He launched himself at her, and she took an instinctive step backward, only to trip on a blasted rock. Her breath left in a whoosh as her back hit the frost-hardened ground. He wasted no time in clambering atop her, fumbling to push her skirts up.
“No,” she gritted out. “Stop it. Get off me, you bastard.”
He didn’t take any notice.
Blast it. He left her with no choice. She’d have to choke him unconscious; mayhap when he came to, he’d forget what happened, think he’d passed out in the dark. It wasn’t the clean exit she’d hoped for, but it was a damned sight better than getting raped in the dark. Digging the heels of her boots into the dirt, she readied to leverage her strength, to reverse their positions so that she could plant her arm against his windpipe and cut off his supply of air.
Just as she tensed to act, her attacker’s weight suddenly disappeared. Blinking, she watched him hurtle backward into the darkness. The next second, she scrambled to her feet and saw that another figure had materialized: this one was tall, broad-shouldered—and strong, by the looks of how easily he subdued her assailant. After a brief grapple, he twisted his opponent’s arm and used it to drive the other to his knees. The soldier cursed and moaned but couldn’t escape.
“I could have you court-martialed for this,” the stranger snapped.
His captive stopped struggling instantly. “Lieutenant-Colonel Harrington. Sir.” Though still slurred, the soldier’s voice now held a note of fear. “I-I didn’t know it was you. B-beg pardon—”
“Bradley, is it?”
Even in the dimness, Pandora saw the reluctance of Bradley’s nod. “Y-yes, sir.”
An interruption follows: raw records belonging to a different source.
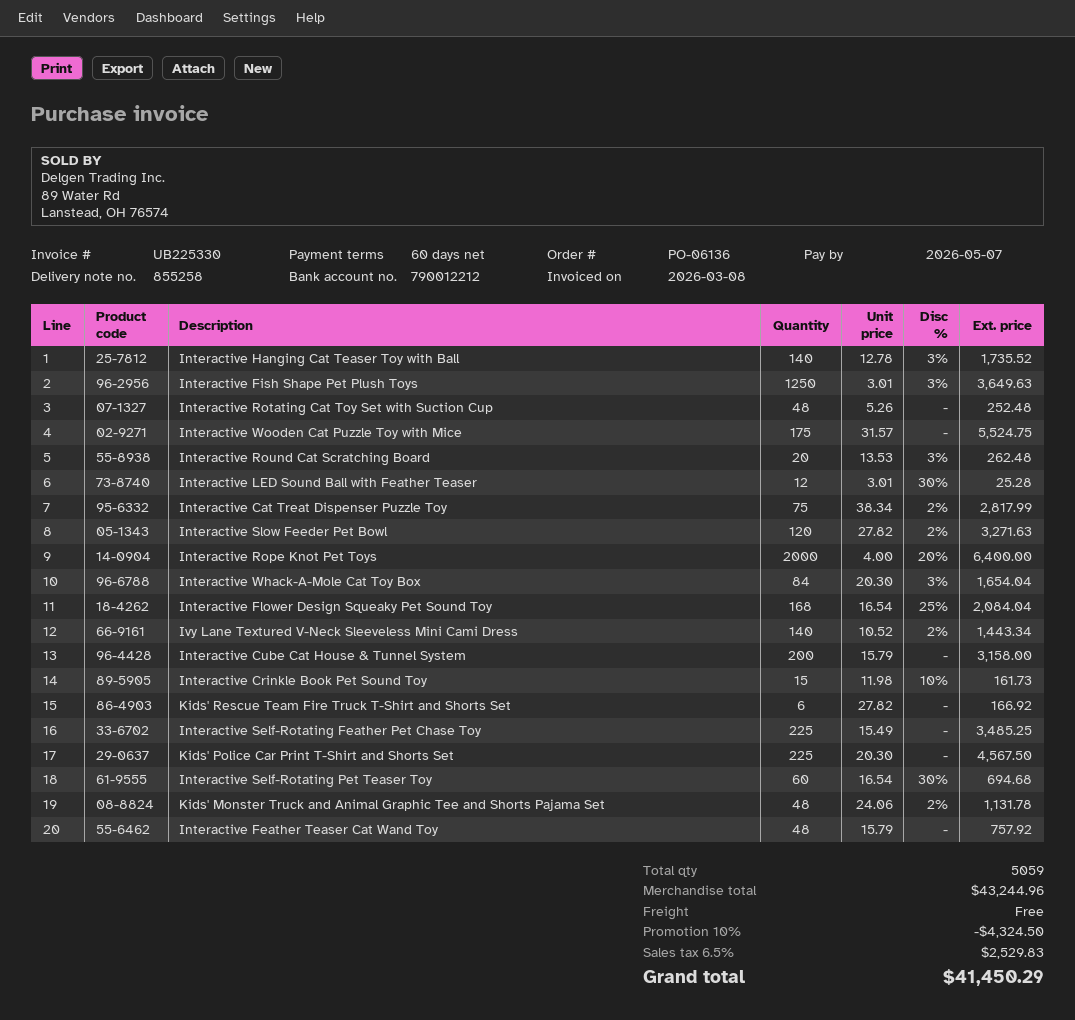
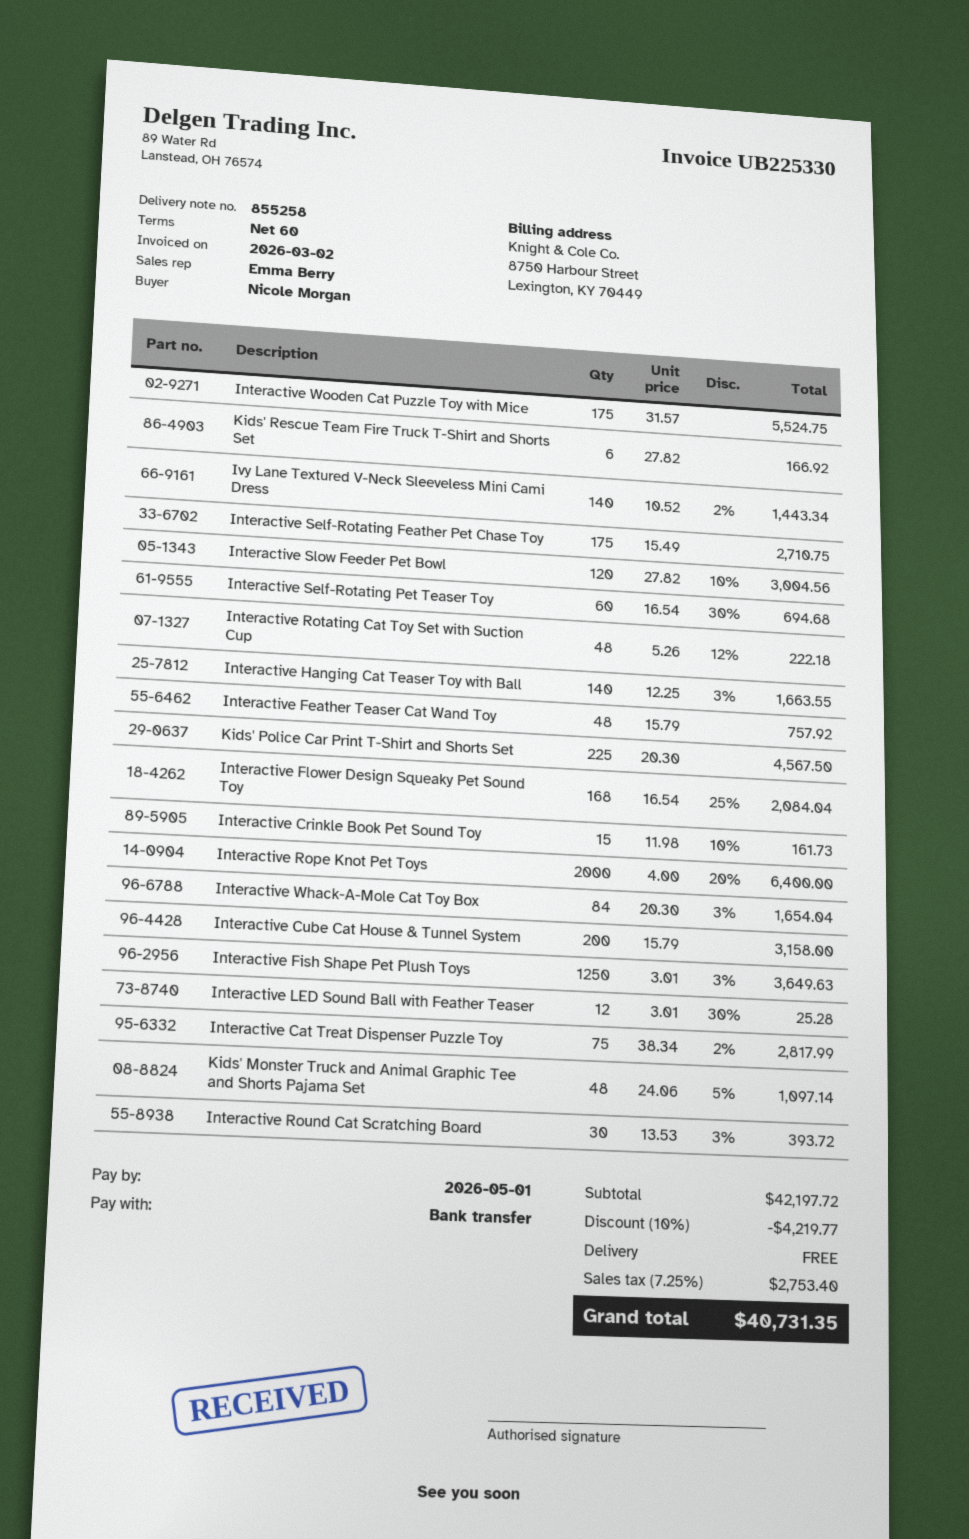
invoice date: 2026-03-08 -> 2026-03-02
due date: 2026-05-07 -> 2026-05-01
Interactive Hanging Cat Teaser Toy with Ball: 140 x 12.78 - 3% = 1735.52 -> 140 x 12.25 - 3% = 1663.55
Interactive Rotating Cat Toy Set with Suction Cup: 48 x 5.26 = 252.48 -> 48 x 5.26 - 12% = 222.18
Interactive Round Cat Scratching Board: 20 x 13.53 - 3% = 262.48 -> 30 x 13.53 - 3% = 393.72
Interactive Slow Feeder Pet Bowl: 120 x 27.82 - 2% = 3271.63 -> 120 x 27.82 - 10% = 3004.56
Interactive Self-Rotating Feather Pet Chase Toy: 225 x 15.49 = 3485.25 -> 175 x 15.49 = 2710.75
Kids' Monster Truck and Animal Graphic Tee and Shorts Pajama Set: 48 x 24.06 - 2% = 1131.78 -> 48 x 24.06 - 5% = 1097.14
subtotal: 43244.96 -> 42197.72
discount: 10% = 4324.50 -> 10% = 4219.77
tax: 6.5% = 2529.83 -> 7.25% = 2753.40
total: 41450.29 -> 40731.35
“It isn’t my pardon you should be begging.” Harrington released Bradley with a shove, his gaze locking on her. “Are you all right, miss?”
“I’m fine,” she managed.
She’d seen too much, known too much to be surprised by anyone. But Lieutenant-Colonel Harrington was unlike any man she’d ever met. She knew his name, of course; anyone who kept abreast of England’s struggles with Napoleon did. Over the past few years, he’d become one of the nation’s heroes because of the courage and valor he’d shown on the battlefield. Just twelve days ago, he’d been part of Lieutenant-General Hill’s valiant efforts to stave off the French attack at St. Pierre. It was rumored that Wellington planned to bestow a commendation upon Harrington.
What surprised Pandora wasn’t just Harrington’s youth (he looked to be in his mid-twenties—young for an officer of his rank and achievements). No, it was also the fact that this much-lauded hero was addressing her as courteously as if she were some Mayfair debutante and not the painted strumpet she was currently disguised as. His fierce eyes—she couldn’t tell their color in the dimness—stayed on her face and didn’t wander to the expanse of flesh displayed by her torn bodice.
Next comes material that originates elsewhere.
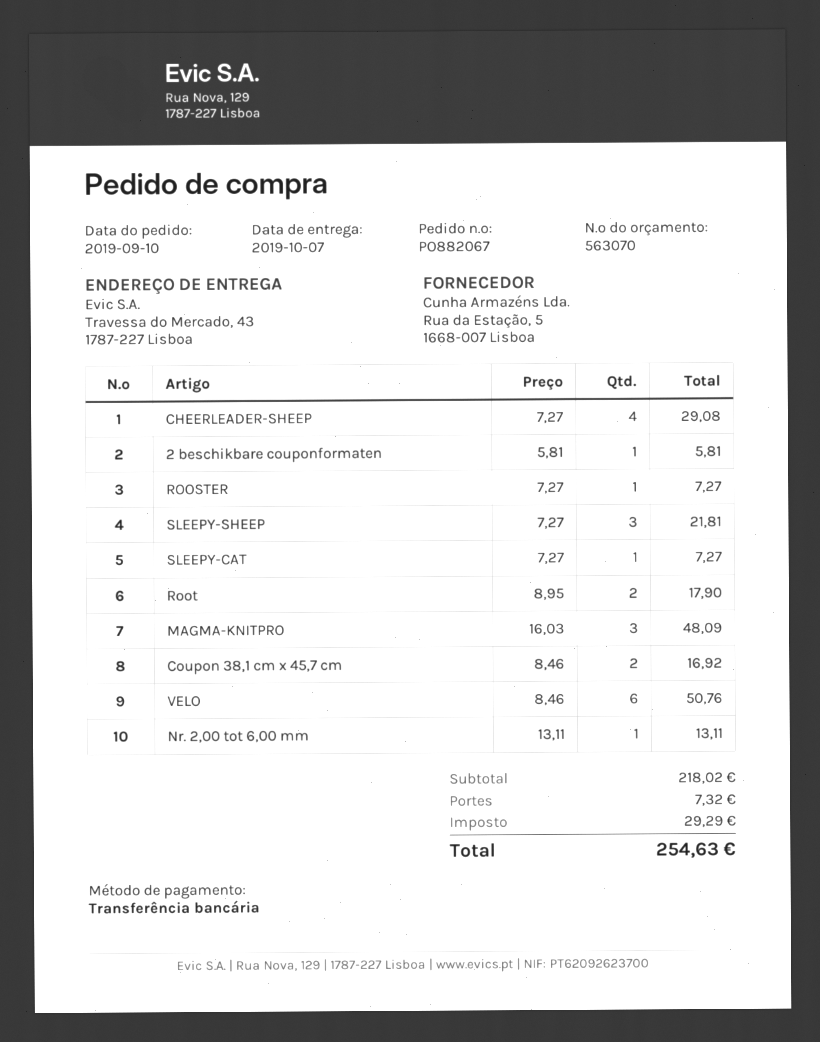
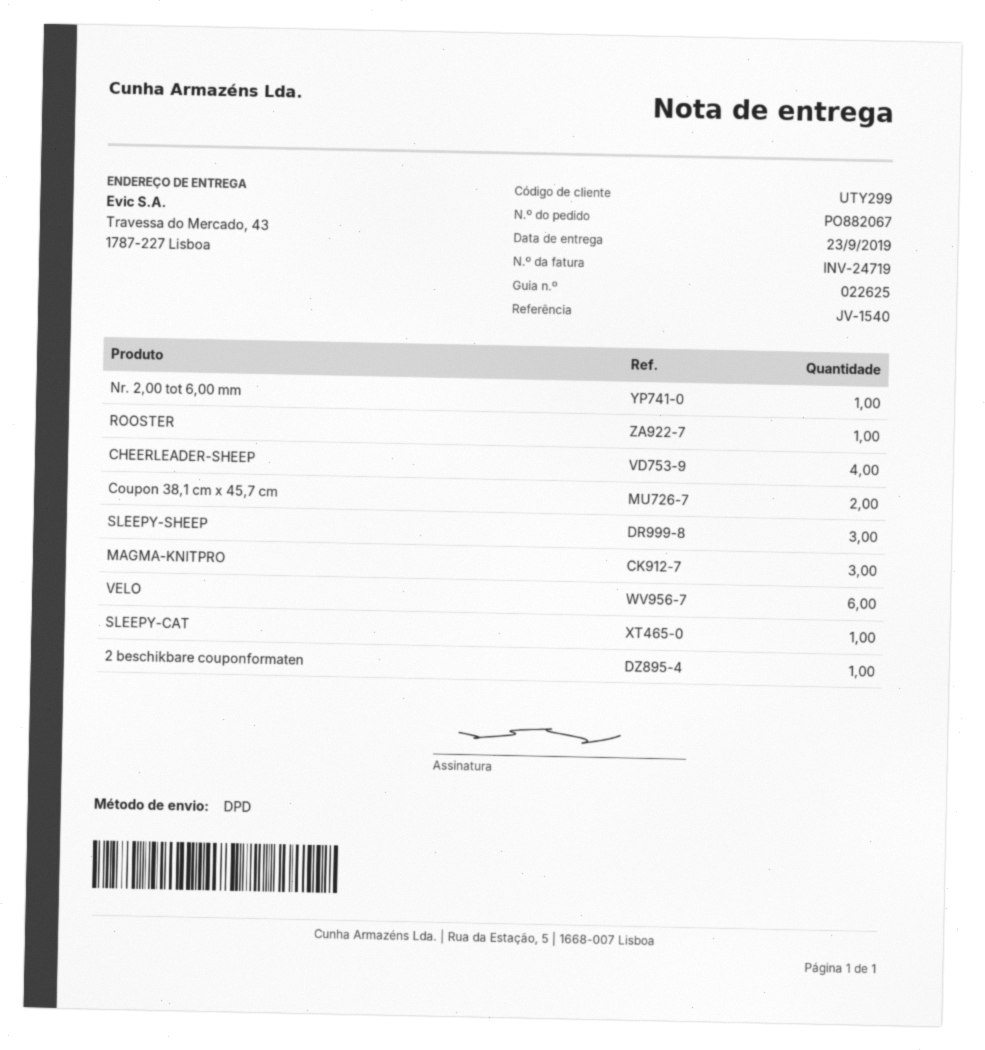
delivery date: 2019-10-07 -> 2019-09-23
Root: 2 -> none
“See? N-nothing ’appened, sir.” Stumbling to his feet, Bradley rubbed at his arm, his voice just short of a whine. “We were just ’aving a bit ’o fun—”
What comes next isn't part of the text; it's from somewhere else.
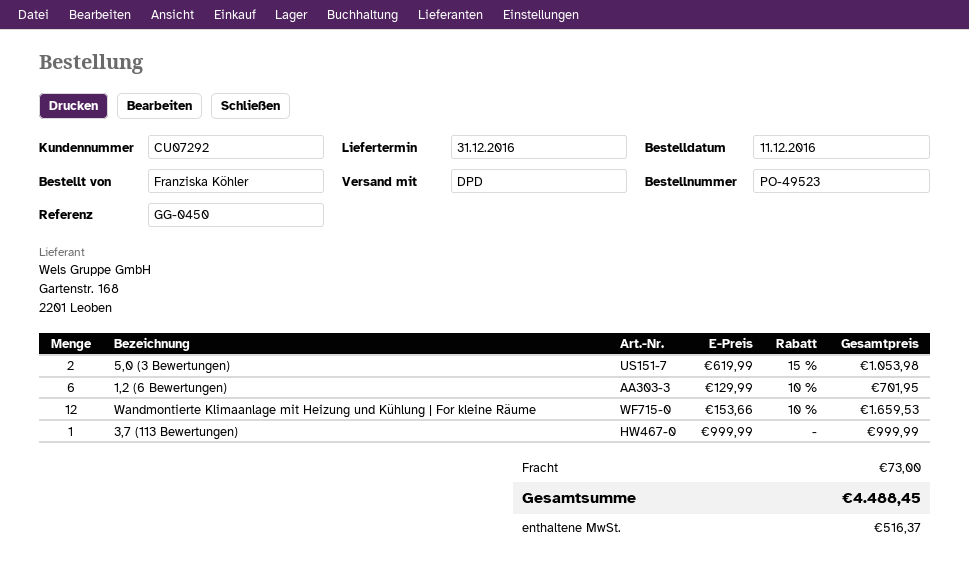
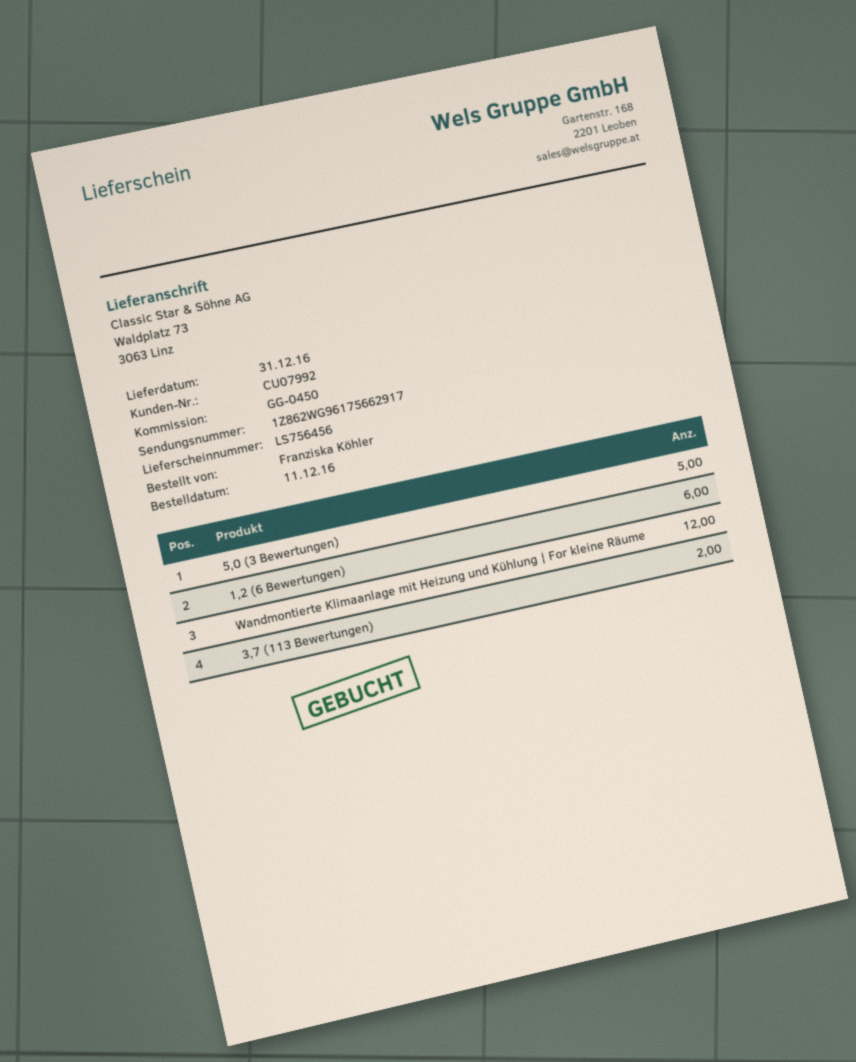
customer number: CU07292 -> CU07992
5,0 (3 Bewertungen): 2 -> 5
3,7 (113 Bewertungen): 1 -> 2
“It didn’t sound like fun to me.” Harrington’s tone had a dangerous edge that raised the hairs on Pandora’s skin—and, intriguingly, not in a bad way. “I heard the lady tell you no. She told you to stop.”
Blanching, Bradley nonetheless said unwisely, “But she’s just a trull—”
“And that gives you the right to assault her?” Harrington demanded.
“N-no, sir, I didn’t mean… that is…”
“We are fighting a war to protect those who cannot protect themselves. As soldiers, this is our duty. What does it say about you that you’d take advantage of someone weaker and less powerful than you?”
Weaker and less powerful? Pandora stifled a snort. If she’d chosen to employ her trusty garotte, she could have strangled Bradley before he could let out so much as a squeak. Nevertheless, she couldn’t help but be charmed by Harrington’s moral code. His chivalry was rather quaint, like that of a knight of old. As much as she enjoyed watching him make that worm Bradley squirm, however, she couldn’t allow matters to get even more out of control. She had to contain the situation. In and out.
“No ’arm done, sir.” She addressed the Lieutenant-Colonel with a whore’s pragmatic cheeriness. “Just a misunderstanding is all. Be obliged if you’d let the lad off—if word gets out ’round camp, it’ll be bad for business, if you get my meaning.”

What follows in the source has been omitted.